TASK
Where a line in the listing below contains the word "discount", copy that line.
START MATERIAL SUPPLIED
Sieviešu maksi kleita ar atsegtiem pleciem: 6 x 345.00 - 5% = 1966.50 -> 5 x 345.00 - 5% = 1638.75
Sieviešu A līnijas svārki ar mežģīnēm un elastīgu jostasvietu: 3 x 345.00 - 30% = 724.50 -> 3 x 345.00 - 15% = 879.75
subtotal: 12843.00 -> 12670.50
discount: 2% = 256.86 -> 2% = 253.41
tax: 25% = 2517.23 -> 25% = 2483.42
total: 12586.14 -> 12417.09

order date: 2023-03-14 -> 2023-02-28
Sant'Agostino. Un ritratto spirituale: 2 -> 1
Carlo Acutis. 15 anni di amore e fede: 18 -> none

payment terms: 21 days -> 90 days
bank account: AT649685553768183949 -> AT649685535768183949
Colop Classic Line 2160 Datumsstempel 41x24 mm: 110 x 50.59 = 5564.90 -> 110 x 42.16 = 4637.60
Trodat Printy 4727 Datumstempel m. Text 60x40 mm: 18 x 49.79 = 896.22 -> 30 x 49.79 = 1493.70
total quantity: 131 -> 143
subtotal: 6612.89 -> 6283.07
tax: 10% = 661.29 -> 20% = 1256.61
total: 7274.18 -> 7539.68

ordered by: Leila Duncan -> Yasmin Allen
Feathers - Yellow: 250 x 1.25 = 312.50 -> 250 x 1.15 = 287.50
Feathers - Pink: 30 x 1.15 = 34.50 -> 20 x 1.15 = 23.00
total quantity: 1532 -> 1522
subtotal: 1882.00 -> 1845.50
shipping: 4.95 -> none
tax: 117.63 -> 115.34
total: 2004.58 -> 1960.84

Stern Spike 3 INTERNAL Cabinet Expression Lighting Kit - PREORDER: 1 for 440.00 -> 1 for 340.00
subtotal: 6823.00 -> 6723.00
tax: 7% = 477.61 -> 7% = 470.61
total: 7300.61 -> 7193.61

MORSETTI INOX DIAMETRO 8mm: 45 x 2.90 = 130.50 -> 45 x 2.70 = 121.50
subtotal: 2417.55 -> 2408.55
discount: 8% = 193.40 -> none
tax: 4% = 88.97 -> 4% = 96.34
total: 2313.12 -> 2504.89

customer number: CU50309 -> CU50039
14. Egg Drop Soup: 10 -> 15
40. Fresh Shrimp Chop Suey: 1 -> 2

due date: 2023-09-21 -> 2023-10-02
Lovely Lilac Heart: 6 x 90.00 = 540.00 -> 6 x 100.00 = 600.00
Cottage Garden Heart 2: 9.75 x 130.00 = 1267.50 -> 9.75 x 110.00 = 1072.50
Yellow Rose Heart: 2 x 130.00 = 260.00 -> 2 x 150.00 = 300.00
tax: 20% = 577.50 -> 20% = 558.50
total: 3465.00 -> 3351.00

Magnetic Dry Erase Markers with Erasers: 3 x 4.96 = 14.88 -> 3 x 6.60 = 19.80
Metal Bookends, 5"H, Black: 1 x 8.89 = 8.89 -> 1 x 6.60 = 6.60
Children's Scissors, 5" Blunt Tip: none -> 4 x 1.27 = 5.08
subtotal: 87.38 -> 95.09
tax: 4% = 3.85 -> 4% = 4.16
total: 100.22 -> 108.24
END MATERIAL SUPPLIED
OUTPUT FOR THIS TASK
discount: 2% = 256.86 -> 2% = 253.41
discount: 8% = 193.40 -> none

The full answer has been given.